Primer - quick notes and questions from Harry Halpin on 2006-11-02 (public-grddl-wg@w3.org from November 2006)

From: Harry Halpin <hhalpin@ibiblio.org>
Date: Thu, 02 Nov 2006 18:43:17 +0000
To: public-grddl-wg <public-grddl-wg@w3.org>
Message-ID: <454A3C45.9080502@ibiblio.org>
I spent the last hour or so rewriting the primer (although I haven't
checked this in due to the problems I've encountered so far) so that
users can download and run the examples.

So, currently the examples talk about booking a date together.

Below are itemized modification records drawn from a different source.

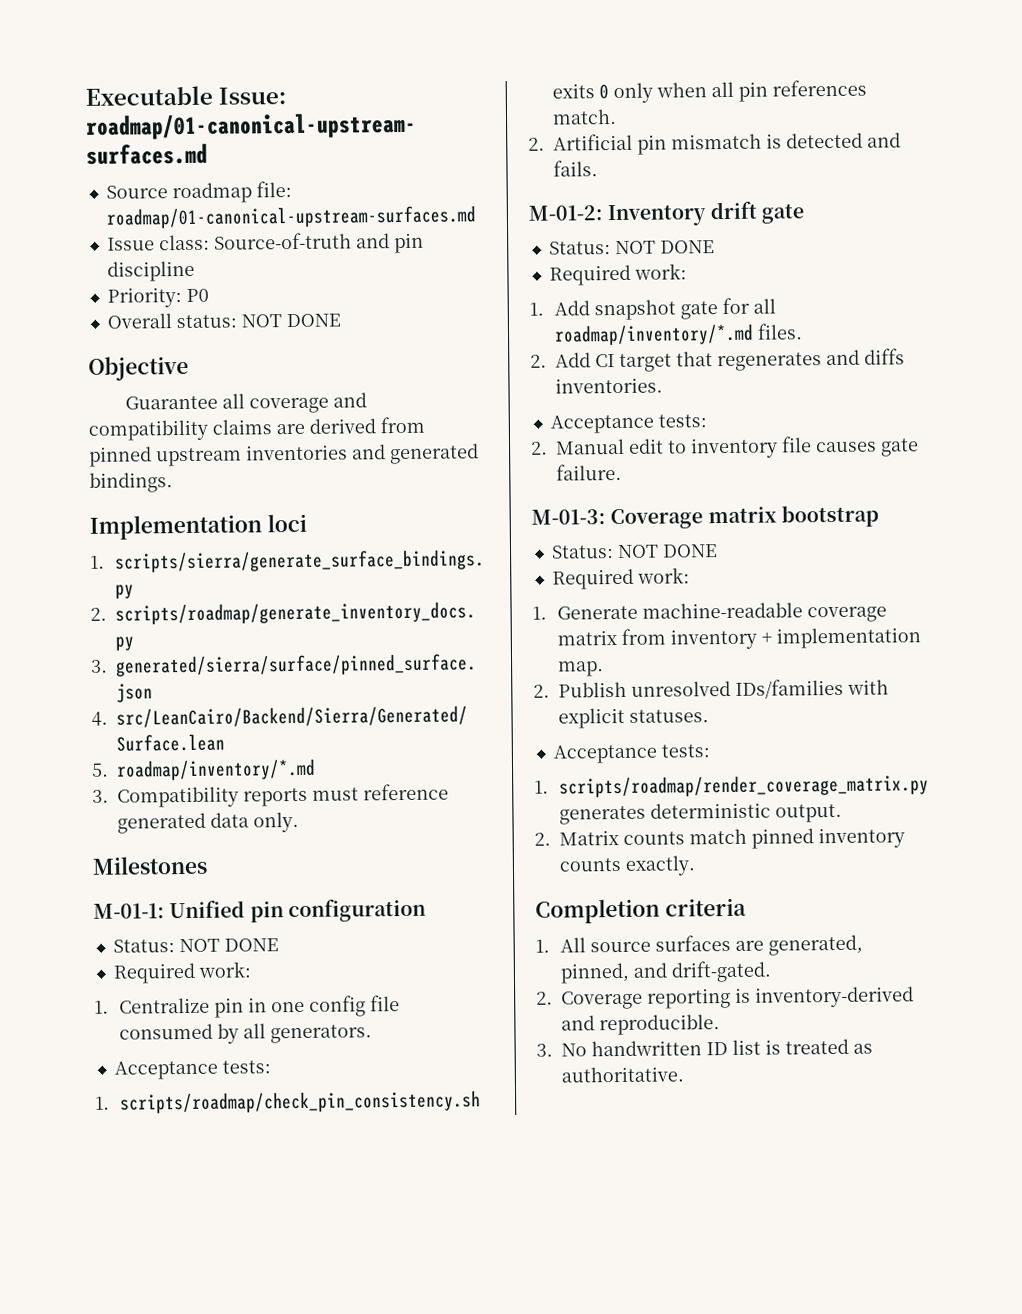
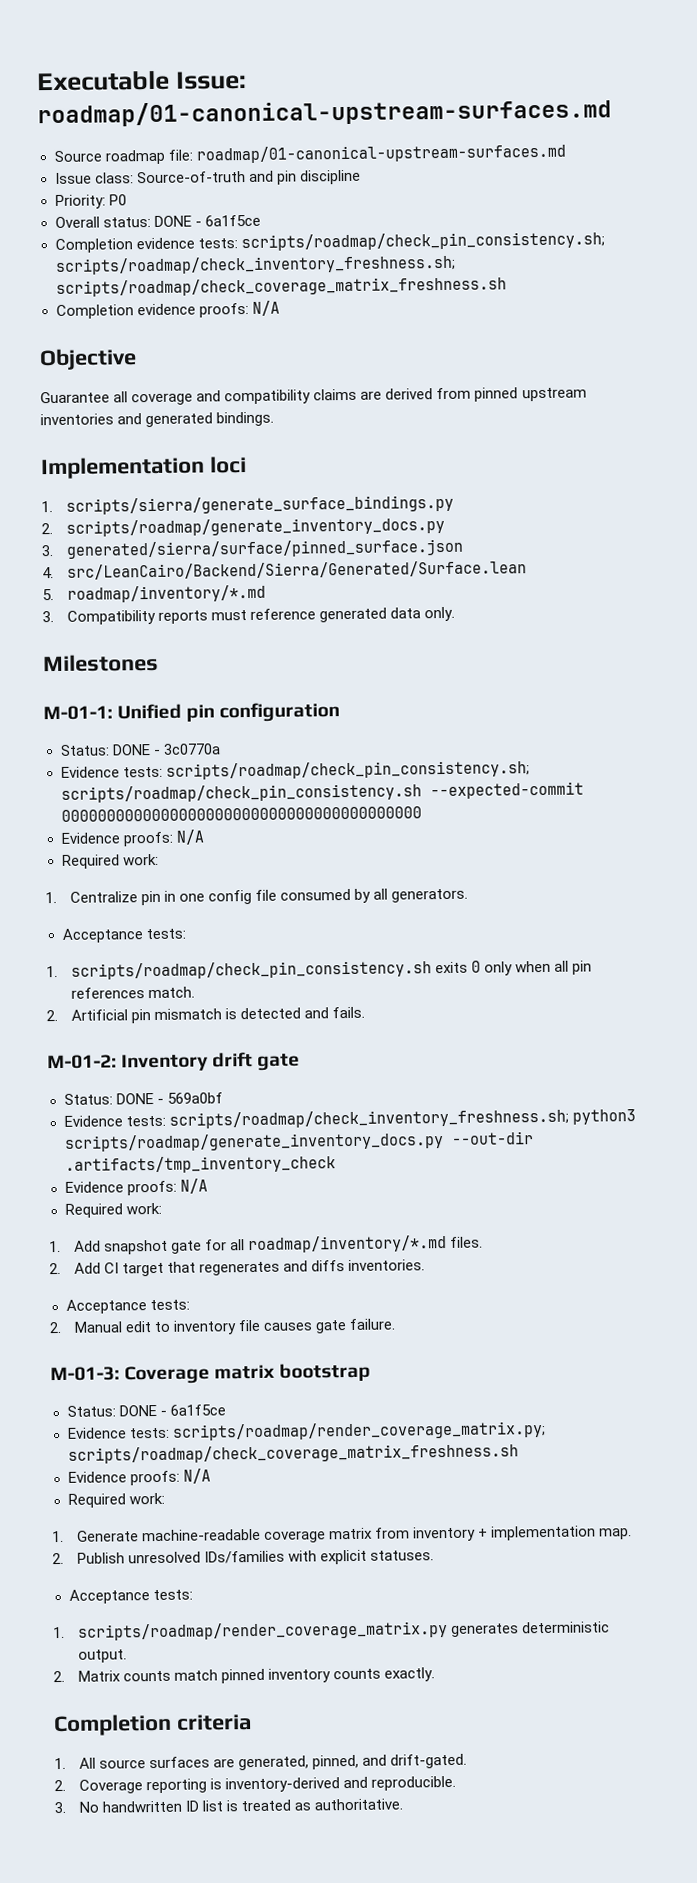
- Overall status: NOT DONE
+ Overall status: DONE - 6a1f5ce
+ Completion evidence tests: scripts/roadmap/check_pin_consistency.sh; scripts/roadmap/check_inventory_freshness.sh; scripts/roadmap/check_coverage_matrix_freshness.sh
+ Completion evidence proofs: N/A
  M-01-1: Unified pin configuration
- Status: NOT DONE
+ Status: DONE - 3c0770a
+ Evidence tests: scripts/roadmap/check_pin_consistency.sh; scripts/roadmap/check_pin_consistency.sh --expected-commit 0000000000000000000000000000000000000000
+ Evidence proofs: N/A
  M-01-2: Inventory drift gate
- Status: NOT DONE
+ Status: DONE - 569a0bf
+ Evidence tests: scripts/roadmap/check_inventory_freshness.sh; python3 scripts/roadmap/generate_inventory_docs.py --out-dir .artifacts/tmp_inventory_check
+ Evidence proofs: N/A
  M-01-3: Coverage matrix bootstrap
- Status: NOT DONE
+ Status: DONE - 6a1f5ce
+ Evidence tests: scripts/roadmap/render_coverage_matrix.py; scripts/roadmap/check_coverage_matrix_freshness.sh
+ Evidence proofs: N/A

First, I've noticed the embeddedRDF transform uses a different namespace
that glean-hcal.XSL.

RDF produced by glen-hcal.xsl uses:
http://www.w3.org/2002/12/cal/icaltzd#

But embeddedRDF produces:
http://www.w3.org/2002/12/cal#

So we need to fix it so they use the same namespace, which I'm assuming
is the slightly more cryptic:
http://www.w3.org/2002/12/cal/icaltzd#

Second, finding out what dates they have in common is not trivial.  If
we had 3 users, each with their calendars converted to RDF and merged,
what SPARQL
query would we use:

I'm no SPARQL expert, but I think it would be something like:

  PREFIX c: <http://www.w3.org/2002/12/cal/icaltzd#>
   SELECT ?name, ?summary, ?when
   FROM <http://www.example.org/exampleData>
   WHERE { ?event c:summary ?summary;
                  c:location ?location.FILTER(??)
                  c:dtstart ?ymd.FILTER(???);
         }.

Notice the ??. I'd like to keep this simple if at all possible - what's
the way of FILTERing a variable (i.e the date and location) so the
result only returns those dates and locations that have the same object.
In other words,  in the result graph the dates are the same and the
locations are the same, i.e. the triple is repeated I'm pretty sure this
could be done by a series of SPARQL queries, i.e. one that selects all
the locations, and then queries on each of the locations to see if that
location is repeated...

There's two tricky things also in this simple date booking example.
First, we just merged the calendar data into one "super-calendar" and
lost all the author information, i.e. whether it was Jane, Robin, and
David that were at a particular event. Ideally, our query would return
triples with the same date/location but with different people.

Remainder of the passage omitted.